Yesterday we saw Jesus willingness to repeat a sign to help his disciples get the point. Today, we find him refusing to play the Pharisee’s game and meet their demands for a sign. Are those two things in tension? Do they contradict each other?
On the one hand, we’ve just said that Christ is more than willing to keep doing things and we’ve seen that he’s done some pretty spectacular miracles. He’s healed the sick, cast out demons, walked on water and fed hungry crowds. Those latter two miracles echo the experience of Israel during the Exodus of being brought safely through the sea and then fed in the wilderness.
All of this astonished the crowds and seems to us to be incontrovertible evidence of Christ’s power. Yet, it wasn’t enough for his critics. It seems that despite the spectacular echoes of past wonders, that the Pharisees didn’t seem them as comparable. Jesus may have fed the crowds but that involved him taking existing bread and multiplying it. John the Baptist had promised that Jesus would baptise with fire but where was that fire? The prophets of old had commanded fire from heaven to destroy their enemies. Jesus hadn’t even jumped off of the temple and been caught when tempted.

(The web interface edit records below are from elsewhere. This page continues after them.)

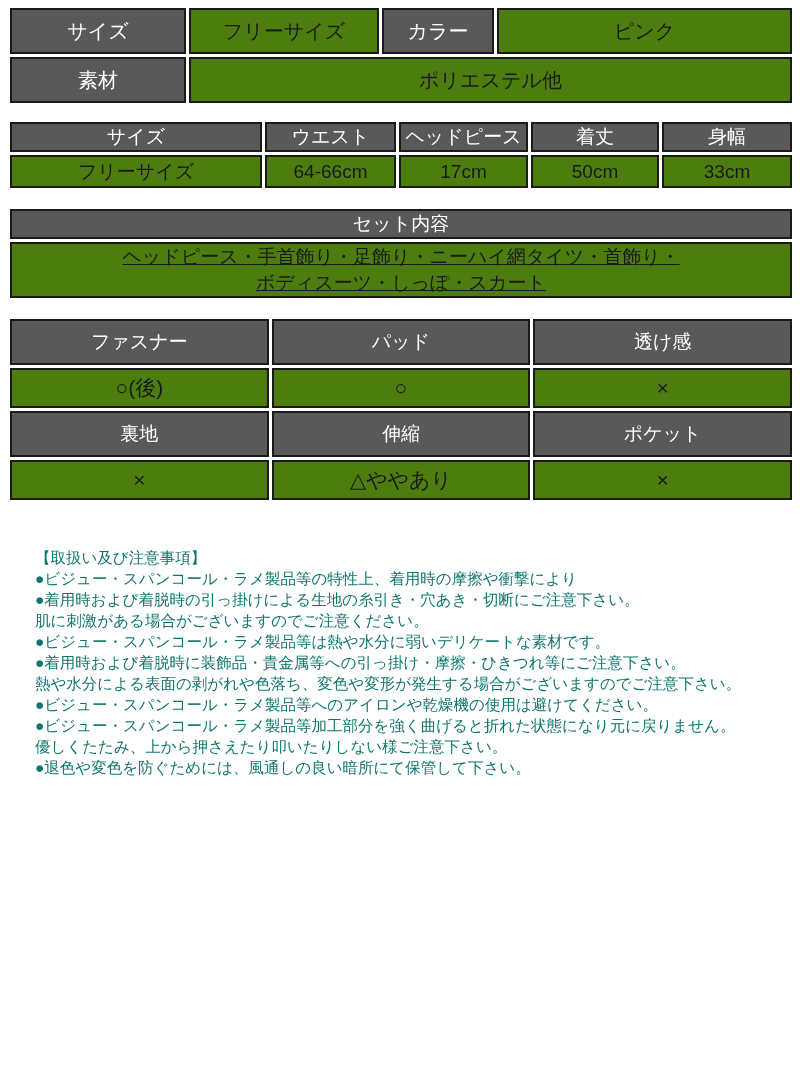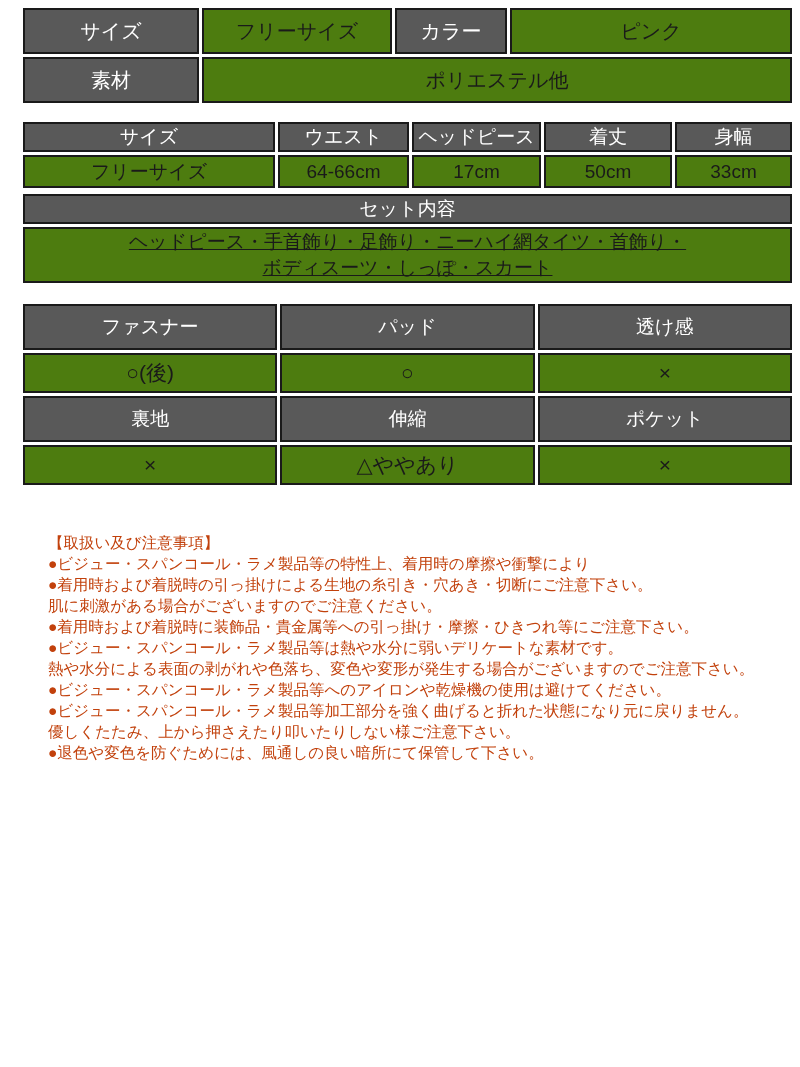--- a/index.html
+++ b/index.html
@@ -11,7 +11,7 @@
     font-family: "Liberation Sans", "DejaVu Sans", sans-serif;
     color: #1a1a1a;
   }
-  .page { padding: 5px 5px 0 20px; }
+  .page { padding: 5px 5px 0 7px; }
 
   table.spec {
     width: 100%;

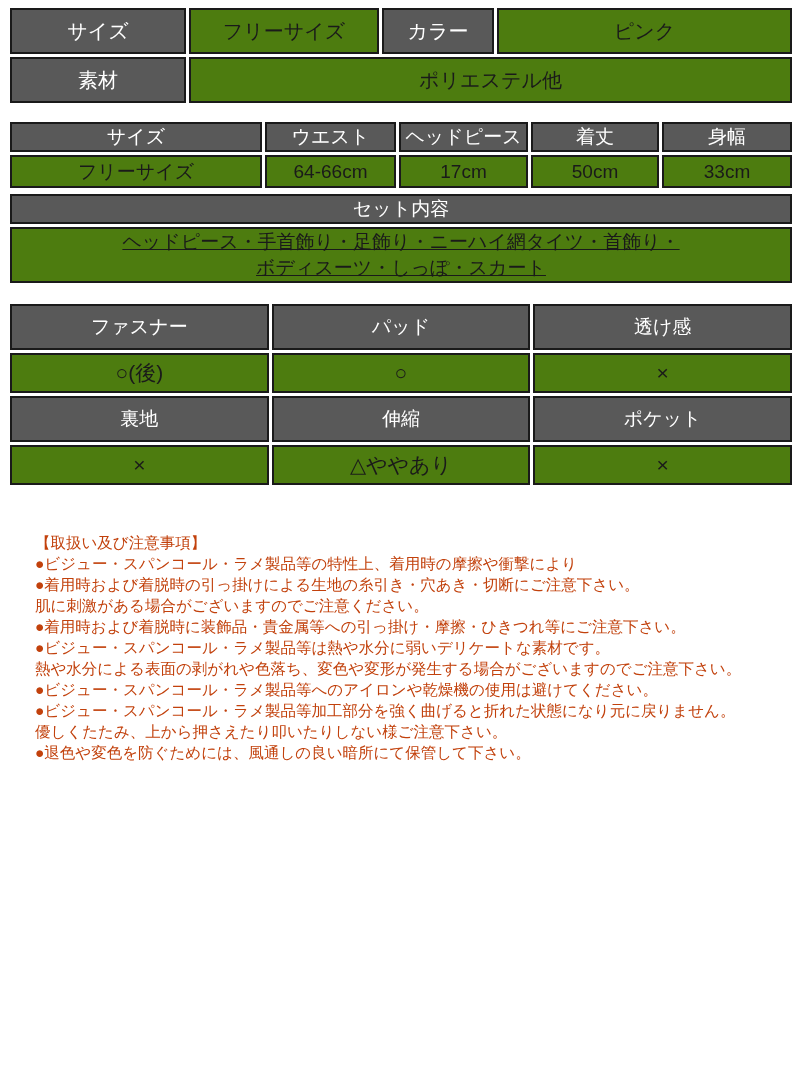--- a/index.html
+++ b/index.html
@@ -35,7 +35,7 @@
   .t2 td.hd  { height: 29px; font-size: 19px; }
   .t2 td.val { height: 33px; font-size: 19px; }
 
-  .t3 { }
+  .t3 { margin-top: 15px; }
   .t3 td.hd  { height: 28px; font-size: 19px; }
   .t3 td.val { height: 56px; font-size: 19px; line-height: 26px; text-decoration: underline; }
 

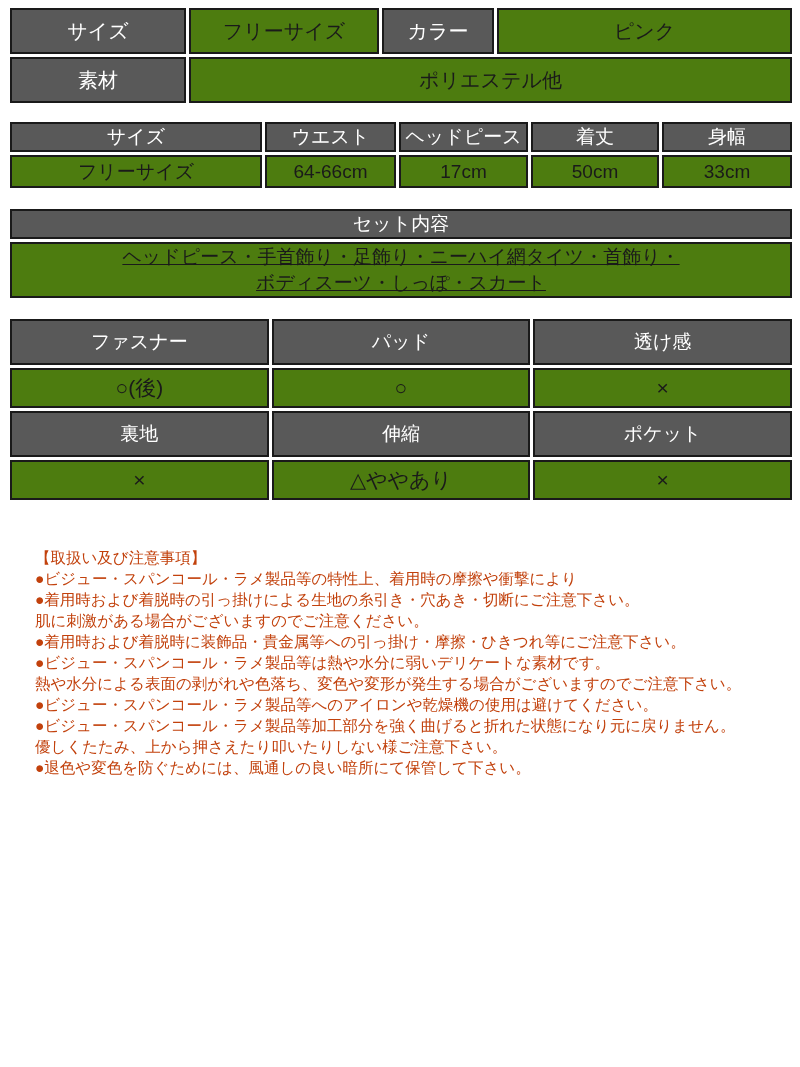--- a/index.html
+++ b/index.html
@@ -47,7 +47,7 @@
     margin: 44px 30px 0 28px;
     font-size: 15.5px;
     line-height: 21px;
-    color: #c2410c;
+    color: #0f766e;
   }
   .notes .note-line { white-space: nowrap; }
 </style>

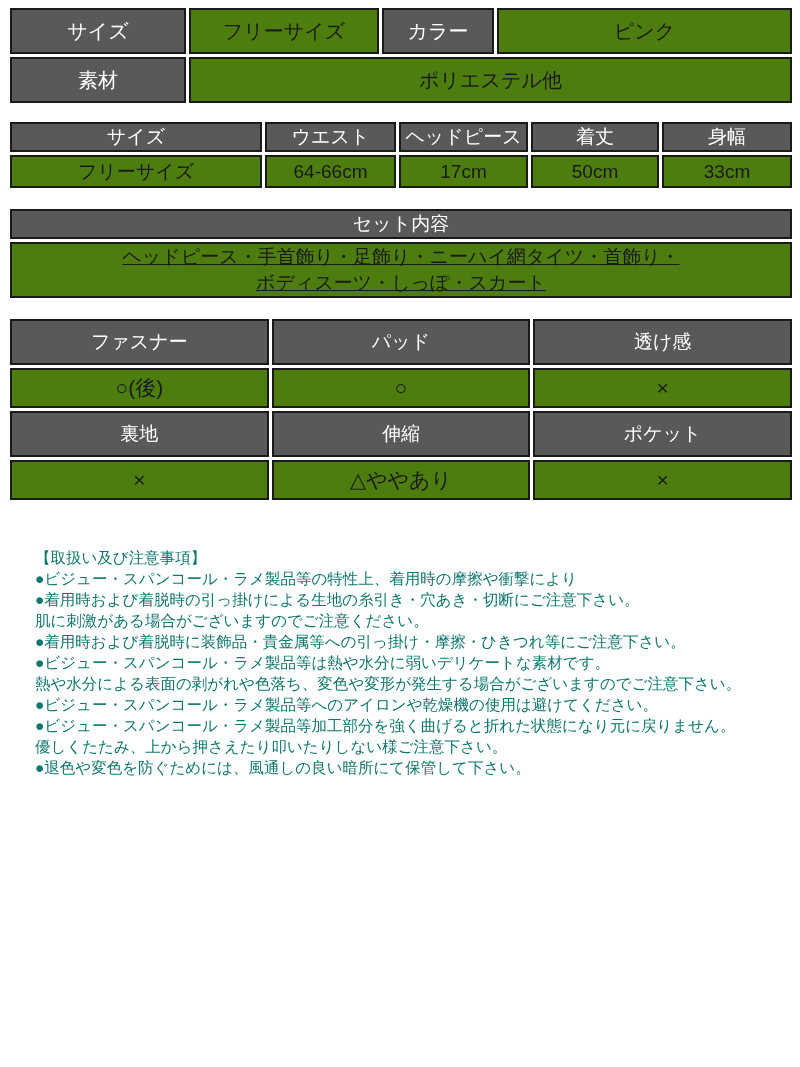--- a/index.html
+++ b/index.html
@@ -152,8 +152,8 @@
     <div class="note-line">●ビジュー・スパンコール・ラメ製品等の特性上、着用時の摩擦や衝撃により</div>
     <div class="note-line">●着用時および着脱時の引っ掛けによる生地の糸引き・穴あき・切断にご注意下さい。</div>
     <div class="note-line">肌に刺激がある場合がございますのでご注意ください。</div>
+    <div class="note-line">●ビジュー・スパンコール・ラメ製品等は熱や水分に弱いデリケートな素材です。</div>
     <div class="note-line">●着用時および着脱時に装飾品・貴金属等への引っ掛け・摩擦・ひきつれ等にご注意下さい。</div>
-    <div class="note-line">●ビジュー・スパンコール・ラメ製品等は熱や水分に弱いデリケートな素材です。</div>
     <div class="note-line">熱や水分による表面の剥がれや色落ち、変色や変形が発生する場合がございますのでご注意下さい。</div>
     <div class="note-line">●ビジュー・スパンコール・ラメ製品等へのアイロンや乾燥機の使用は避けてください。</div>
     <div class="note-line">●ビジュー・スパンコール・ラメ製品等加工部分を強く曲げると折れた状態になり元に戻りません。</div>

Incidentally, I think we are meant to remember that temptation of Jesus when we see the demands of his opponents. Just as Satan had tried to get Jesus to put his Father to the test, so exactly were the Pharisees seeking to test God. In effect they get the same answer.
So, Jesus will not get involved in some kind of bidding war with the Pharisees in order to meet their expectations. He’s not going to keep trying to do more spectacular things to meet their approval. However, he is more than willing to keep doing incredible things that encourage faith in his followers.
You see, it didn’t matter what Jesus did. The Pharisees’ minds were made up and like Pharoah, their hearts were hardened. Nothing he would do would convince them. They were able to look but not see, to hear but understand. So, Jesus said that they wouldn’t get a sign out of him.
There’s a couple of lessons for us there isn’t there? First of all, we can be so desperate to impress that we go to great lengths in order to prove our case and make our faith popular. That can come out in a few different ways. Sometimes, it leads to an obsessive intellectualism as we attempt to appeal to reason but we can also rely on emotionalism through music, entertainment or even by hoping that if there are enough miracles that will convince people.
I believe that God answers prayer and heals today but I don’t think that this is going to make people become Christians, anymore than quoting CS Lewis, pointing out that Cliff Richard is a believer or getting Matt Redman to lead worship at your church. In fact, it seems to me that when healing happens, it serves more to encourage those who have faith or are hungry than it does to convince the sceptics. We shouldn’t worry about trying to persuade those who do not even wish to believe. Instead we should focus on what pleases God and on what helps, encourages and feeds those who are genuinely hungry.
The second challenge is this. What is our posture towards Jesus. Are we believing and following. Do signs encourage us and move us on in faith. Or have we adopted the posture of sceptical pharisees, demanding that God does something incredible to persuade us?